### DATA TO USE:

************

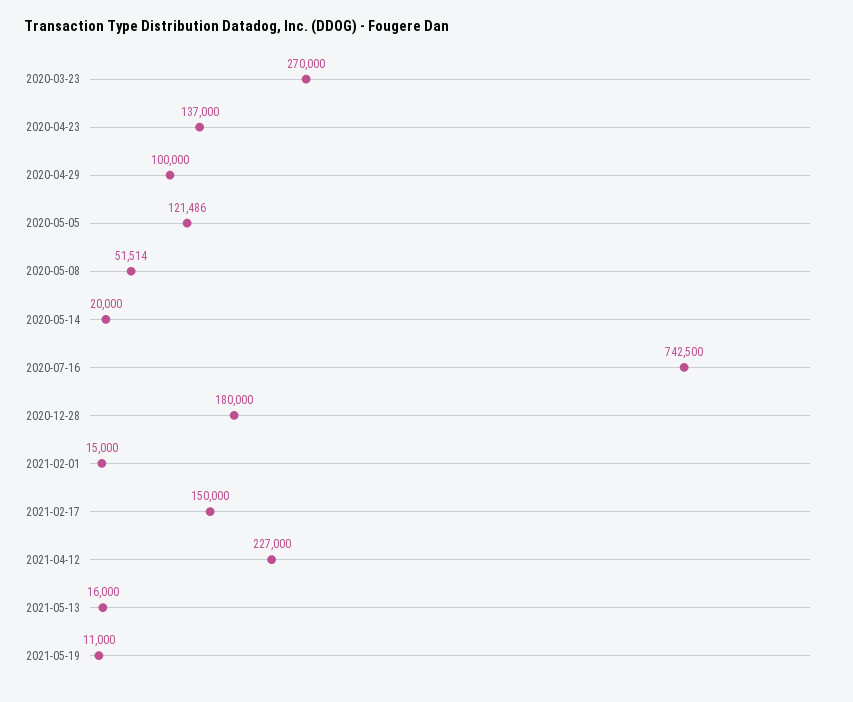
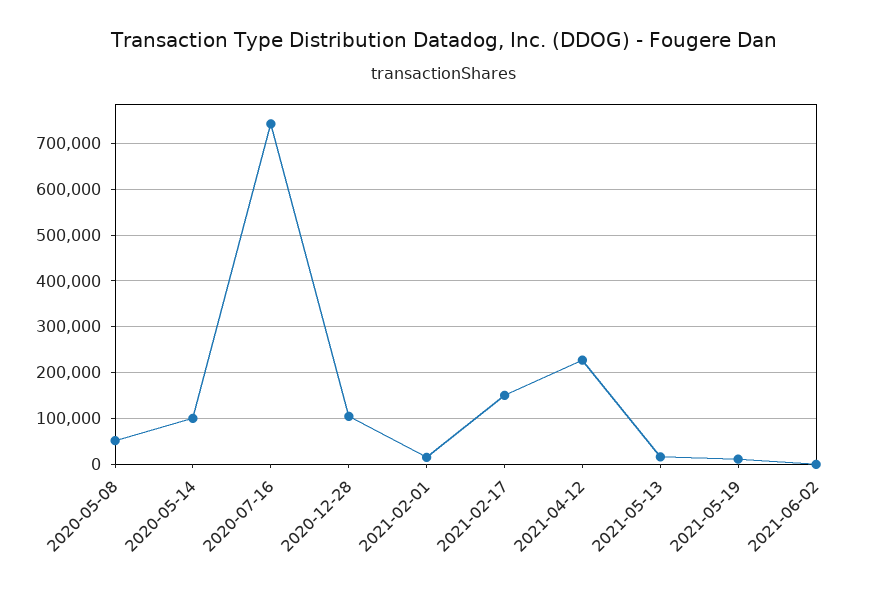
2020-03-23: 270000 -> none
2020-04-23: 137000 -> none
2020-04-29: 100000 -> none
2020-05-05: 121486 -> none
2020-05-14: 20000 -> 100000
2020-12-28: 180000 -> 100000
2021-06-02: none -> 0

************

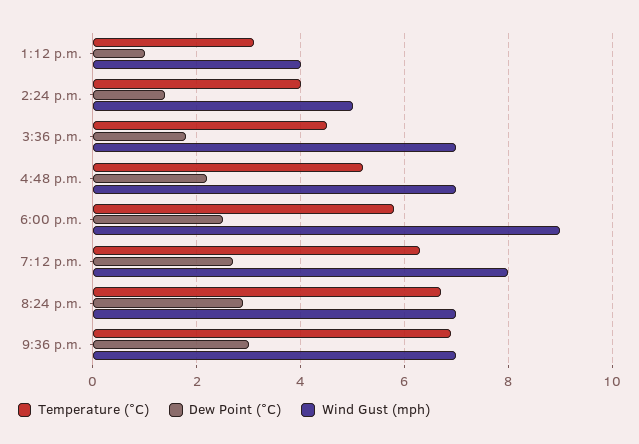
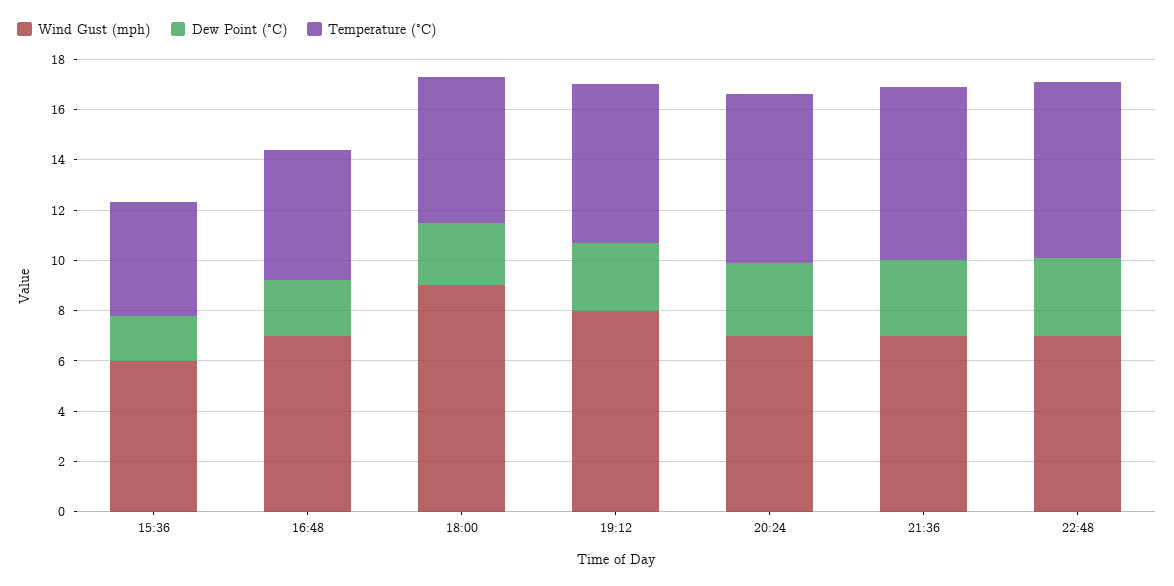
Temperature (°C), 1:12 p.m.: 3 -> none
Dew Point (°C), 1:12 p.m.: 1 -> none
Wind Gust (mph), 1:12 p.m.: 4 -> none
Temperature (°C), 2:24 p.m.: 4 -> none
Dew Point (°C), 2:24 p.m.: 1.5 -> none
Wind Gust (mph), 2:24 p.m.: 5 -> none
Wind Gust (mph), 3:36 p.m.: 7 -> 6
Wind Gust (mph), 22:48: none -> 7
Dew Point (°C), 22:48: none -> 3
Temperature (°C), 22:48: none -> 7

************

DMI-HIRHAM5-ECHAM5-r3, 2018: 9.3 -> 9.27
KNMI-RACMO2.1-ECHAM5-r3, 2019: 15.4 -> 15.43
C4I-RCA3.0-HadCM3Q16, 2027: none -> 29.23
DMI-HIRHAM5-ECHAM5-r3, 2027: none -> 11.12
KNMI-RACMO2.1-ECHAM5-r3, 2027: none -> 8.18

************

### WORK INSTRUCTION:
Please return the lines above that run from the line containing "2020-03-23: 270000 -> none" to the line containing "2021-06-02: none -> 0", inclusive, exactly and with no other lines.

### EXERCISE SOLUTION:
2020-03-23: 270000 -> none
2020-04-23: 137000 -> none
2020-04-29: 100000 -> none
2020-05-05: 121486 -> none
2020-05-14: 20000 -> 100000
2020-12-28: 180000 -> 100000
2021-06-02: none -> 0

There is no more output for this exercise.